'''

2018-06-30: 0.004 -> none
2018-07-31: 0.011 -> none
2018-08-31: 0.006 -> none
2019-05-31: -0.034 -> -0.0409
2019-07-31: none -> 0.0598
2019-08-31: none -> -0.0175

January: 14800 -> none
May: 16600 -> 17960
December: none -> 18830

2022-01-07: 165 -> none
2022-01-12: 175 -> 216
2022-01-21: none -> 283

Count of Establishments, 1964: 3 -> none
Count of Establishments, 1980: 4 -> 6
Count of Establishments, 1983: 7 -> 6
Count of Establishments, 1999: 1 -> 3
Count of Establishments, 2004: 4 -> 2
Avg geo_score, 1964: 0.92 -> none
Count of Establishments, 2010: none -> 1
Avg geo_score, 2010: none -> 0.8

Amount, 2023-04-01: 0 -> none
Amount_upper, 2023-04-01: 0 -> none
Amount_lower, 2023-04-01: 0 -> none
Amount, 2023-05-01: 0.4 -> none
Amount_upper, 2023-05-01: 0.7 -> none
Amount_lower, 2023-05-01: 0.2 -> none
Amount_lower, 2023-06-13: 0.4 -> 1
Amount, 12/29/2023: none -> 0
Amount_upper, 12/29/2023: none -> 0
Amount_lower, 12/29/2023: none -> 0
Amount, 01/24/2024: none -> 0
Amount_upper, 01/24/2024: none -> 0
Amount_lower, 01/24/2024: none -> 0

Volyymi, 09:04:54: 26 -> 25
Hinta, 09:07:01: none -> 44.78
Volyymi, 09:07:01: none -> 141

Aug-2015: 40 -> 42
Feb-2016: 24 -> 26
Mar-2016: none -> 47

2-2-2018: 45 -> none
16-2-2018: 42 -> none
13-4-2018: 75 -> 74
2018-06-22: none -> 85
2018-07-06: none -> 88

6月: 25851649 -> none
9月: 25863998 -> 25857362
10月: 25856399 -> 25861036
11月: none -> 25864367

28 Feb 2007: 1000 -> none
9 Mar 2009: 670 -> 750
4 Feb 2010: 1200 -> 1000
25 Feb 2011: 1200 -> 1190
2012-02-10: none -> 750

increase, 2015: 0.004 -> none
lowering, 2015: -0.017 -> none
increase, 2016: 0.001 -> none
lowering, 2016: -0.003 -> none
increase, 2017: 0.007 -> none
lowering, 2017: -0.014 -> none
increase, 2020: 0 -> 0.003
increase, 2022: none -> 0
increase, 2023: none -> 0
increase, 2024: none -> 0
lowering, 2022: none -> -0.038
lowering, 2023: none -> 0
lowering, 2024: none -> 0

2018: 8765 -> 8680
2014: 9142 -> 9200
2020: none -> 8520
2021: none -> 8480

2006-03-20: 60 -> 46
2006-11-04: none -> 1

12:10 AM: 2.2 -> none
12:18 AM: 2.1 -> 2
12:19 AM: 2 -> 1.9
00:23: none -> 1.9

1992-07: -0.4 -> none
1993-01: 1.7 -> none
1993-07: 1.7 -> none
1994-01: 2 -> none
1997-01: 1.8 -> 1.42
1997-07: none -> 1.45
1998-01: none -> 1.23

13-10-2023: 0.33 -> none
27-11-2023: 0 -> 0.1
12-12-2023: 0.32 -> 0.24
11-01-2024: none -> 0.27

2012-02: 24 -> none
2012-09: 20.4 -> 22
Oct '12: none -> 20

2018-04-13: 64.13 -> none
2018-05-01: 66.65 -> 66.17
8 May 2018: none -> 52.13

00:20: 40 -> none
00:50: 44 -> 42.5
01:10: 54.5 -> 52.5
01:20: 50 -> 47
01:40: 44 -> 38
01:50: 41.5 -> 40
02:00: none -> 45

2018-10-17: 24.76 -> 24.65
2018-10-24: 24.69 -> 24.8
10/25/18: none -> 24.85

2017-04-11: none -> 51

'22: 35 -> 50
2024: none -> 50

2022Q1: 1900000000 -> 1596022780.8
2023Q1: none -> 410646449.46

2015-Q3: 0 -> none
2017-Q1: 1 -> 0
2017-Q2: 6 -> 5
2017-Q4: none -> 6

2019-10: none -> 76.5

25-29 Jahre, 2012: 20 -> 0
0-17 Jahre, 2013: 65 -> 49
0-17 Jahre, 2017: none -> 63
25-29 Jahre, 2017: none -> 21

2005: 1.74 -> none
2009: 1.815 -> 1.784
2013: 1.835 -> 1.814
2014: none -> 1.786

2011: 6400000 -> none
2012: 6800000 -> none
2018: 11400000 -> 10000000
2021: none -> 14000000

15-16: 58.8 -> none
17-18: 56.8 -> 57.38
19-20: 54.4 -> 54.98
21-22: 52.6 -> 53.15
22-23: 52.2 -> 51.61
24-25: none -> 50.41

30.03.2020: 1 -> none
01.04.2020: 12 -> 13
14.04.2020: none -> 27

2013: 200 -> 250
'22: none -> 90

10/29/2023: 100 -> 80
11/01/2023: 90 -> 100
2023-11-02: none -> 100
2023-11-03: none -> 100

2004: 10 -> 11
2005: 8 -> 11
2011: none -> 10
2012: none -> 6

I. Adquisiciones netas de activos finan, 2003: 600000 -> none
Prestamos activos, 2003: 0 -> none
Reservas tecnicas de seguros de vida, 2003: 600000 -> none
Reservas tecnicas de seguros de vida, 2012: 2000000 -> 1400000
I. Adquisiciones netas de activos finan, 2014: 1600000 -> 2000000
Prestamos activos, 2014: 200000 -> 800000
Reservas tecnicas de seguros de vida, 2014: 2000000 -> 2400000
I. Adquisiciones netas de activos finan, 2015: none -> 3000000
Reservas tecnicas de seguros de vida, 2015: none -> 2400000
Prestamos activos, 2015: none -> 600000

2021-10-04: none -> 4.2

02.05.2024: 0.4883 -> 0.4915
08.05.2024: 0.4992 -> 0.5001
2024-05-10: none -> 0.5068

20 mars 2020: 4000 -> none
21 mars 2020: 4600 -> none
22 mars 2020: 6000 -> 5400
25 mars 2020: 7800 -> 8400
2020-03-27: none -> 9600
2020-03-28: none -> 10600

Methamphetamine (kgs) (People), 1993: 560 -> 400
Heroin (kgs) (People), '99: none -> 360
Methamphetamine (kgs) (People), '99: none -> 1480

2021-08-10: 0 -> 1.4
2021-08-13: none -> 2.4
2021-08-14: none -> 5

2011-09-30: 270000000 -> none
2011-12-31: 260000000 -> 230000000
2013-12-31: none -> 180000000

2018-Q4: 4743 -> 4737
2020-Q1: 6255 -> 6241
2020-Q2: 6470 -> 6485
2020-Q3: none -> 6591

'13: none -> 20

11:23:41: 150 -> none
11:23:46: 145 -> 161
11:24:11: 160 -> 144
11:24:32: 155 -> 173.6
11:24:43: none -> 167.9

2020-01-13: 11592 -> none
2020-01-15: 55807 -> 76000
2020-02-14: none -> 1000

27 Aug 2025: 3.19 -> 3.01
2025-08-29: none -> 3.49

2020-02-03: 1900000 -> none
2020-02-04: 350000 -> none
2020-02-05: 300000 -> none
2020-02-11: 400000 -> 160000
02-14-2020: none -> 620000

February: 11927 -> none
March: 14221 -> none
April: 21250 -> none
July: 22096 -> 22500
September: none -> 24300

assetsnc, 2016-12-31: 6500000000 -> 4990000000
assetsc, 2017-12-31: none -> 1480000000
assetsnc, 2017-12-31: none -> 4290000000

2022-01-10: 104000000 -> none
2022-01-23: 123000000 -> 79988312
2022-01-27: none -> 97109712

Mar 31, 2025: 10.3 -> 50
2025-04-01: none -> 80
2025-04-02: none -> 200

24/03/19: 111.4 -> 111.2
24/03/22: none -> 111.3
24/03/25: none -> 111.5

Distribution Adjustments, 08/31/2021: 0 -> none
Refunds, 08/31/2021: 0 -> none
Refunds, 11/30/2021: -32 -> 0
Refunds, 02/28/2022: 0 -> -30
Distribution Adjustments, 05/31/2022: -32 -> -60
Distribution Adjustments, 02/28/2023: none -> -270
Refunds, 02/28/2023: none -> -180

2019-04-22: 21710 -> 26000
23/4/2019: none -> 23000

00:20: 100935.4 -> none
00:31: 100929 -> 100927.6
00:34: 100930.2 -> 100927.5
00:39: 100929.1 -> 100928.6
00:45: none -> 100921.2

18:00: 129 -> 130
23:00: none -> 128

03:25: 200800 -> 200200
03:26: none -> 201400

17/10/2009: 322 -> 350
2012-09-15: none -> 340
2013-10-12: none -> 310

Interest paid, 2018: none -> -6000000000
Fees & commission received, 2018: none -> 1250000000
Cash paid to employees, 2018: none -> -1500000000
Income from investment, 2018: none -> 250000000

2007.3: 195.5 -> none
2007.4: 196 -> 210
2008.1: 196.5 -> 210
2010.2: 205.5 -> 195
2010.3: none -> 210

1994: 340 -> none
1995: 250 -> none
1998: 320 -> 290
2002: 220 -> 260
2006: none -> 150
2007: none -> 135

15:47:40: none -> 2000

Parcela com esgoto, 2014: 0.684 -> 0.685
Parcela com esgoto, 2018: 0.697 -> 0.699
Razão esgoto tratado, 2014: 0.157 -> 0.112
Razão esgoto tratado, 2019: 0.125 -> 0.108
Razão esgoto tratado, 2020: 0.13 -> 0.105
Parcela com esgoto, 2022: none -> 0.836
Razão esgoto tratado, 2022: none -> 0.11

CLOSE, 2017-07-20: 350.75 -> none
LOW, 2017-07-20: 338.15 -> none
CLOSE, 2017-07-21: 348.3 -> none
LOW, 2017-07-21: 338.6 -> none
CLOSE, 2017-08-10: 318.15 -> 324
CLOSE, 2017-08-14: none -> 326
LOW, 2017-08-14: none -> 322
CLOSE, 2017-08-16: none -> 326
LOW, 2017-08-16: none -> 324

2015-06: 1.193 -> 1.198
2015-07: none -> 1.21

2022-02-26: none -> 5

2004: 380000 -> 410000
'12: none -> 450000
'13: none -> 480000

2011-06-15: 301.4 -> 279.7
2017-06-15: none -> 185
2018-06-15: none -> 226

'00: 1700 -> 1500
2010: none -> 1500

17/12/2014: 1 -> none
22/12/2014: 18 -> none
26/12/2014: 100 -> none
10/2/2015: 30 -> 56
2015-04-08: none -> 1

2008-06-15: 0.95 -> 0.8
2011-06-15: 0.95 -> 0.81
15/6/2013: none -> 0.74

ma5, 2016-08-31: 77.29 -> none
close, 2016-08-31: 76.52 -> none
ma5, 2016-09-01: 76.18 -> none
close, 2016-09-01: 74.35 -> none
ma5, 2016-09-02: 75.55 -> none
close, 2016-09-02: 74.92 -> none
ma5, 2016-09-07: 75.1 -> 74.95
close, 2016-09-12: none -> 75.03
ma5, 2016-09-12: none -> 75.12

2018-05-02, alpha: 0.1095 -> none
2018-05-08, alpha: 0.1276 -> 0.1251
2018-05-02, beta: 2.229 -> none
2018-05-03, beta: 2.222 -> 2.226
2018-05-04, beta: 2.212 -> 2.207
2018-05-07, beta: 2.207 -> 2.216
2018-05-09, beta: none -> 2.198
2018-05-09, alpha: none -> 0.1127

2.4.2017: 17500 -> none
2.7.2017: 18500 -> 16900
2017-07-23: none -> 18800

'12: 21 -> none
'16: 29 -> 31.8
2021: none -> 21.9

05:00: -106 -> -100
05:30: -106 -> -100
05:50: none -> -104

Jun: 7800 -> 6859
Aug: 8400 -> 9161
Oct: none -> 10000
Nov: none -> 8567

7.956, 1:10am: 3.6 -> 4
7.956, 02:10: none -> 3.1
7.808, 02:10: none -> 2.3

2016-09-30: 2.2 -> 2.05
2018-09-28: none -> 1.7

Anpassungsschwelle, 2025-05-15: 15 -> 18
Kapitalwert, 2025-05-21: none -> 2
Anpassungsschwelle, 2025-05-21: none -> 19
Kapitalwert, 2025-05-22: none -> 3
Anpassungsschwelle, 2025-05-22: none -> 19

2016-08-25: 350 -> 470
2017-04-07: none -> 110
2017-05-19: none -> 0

'''

> [Exercise aim] Exactly the lines from the start of the entries through the one bearing "Amount_lower, 01/24/2024: none -> 0" are to be output, with both ends included.

> [Result of this task]
2018-06-30: 0.004 -> none
2018-07-31: 0.011 -> none
2018-08-31: 0.006 -> none
2019-05-31: -0.034 -> -0.0409
2019-07-31: none -> 0.0598
2019-08-31: none -> -0.0175

January: 14800 -> none
May: 16600 -> 17960
December: none -> 18830

2022-01-07: 165 -> none
2022-01-12: 175 -> 216
2022-01-21: none -> 283

Count of Establishments, 1964: 3 -> none
Count of Establishments, 1980: 4 -> 6
Count of Establishments, 1983: 7 -> 6
Count of Establishments, 1999: 1 -> 3
Count of Establishments, 2004: 4 -> 2
Avg geo_score, 1964: 0.92 -> none
Count of Establishments, 2010: none -> 1
Avg geo_score, 2010: none -> 0.8

Amount, 2023-04-01: 0 -> none
Amount_upper, 2023-04-01: 0 -> none
Amount_lower, 2023-04-01: 0 -> none
Amount, 2023-05-01: 0.4 -> none
Amount_upper, 2023-05-01: 0.7 -> none
Amount_lower, 2023-05-01: 0.2 -> none
Amount_lower, 2023-06-13: 0.4 -> 1
Amount, 12/29/2023: none -> 0
Amount_upper, 12/29/2023: none -> 0
Amount_lower, 12/29/2023: none -> 0
Amount, 01/24/2024: none -> 0
Amount_upper, 01/24/2024: none -> 0
Amount_lower, 01/24/2024: none -> 0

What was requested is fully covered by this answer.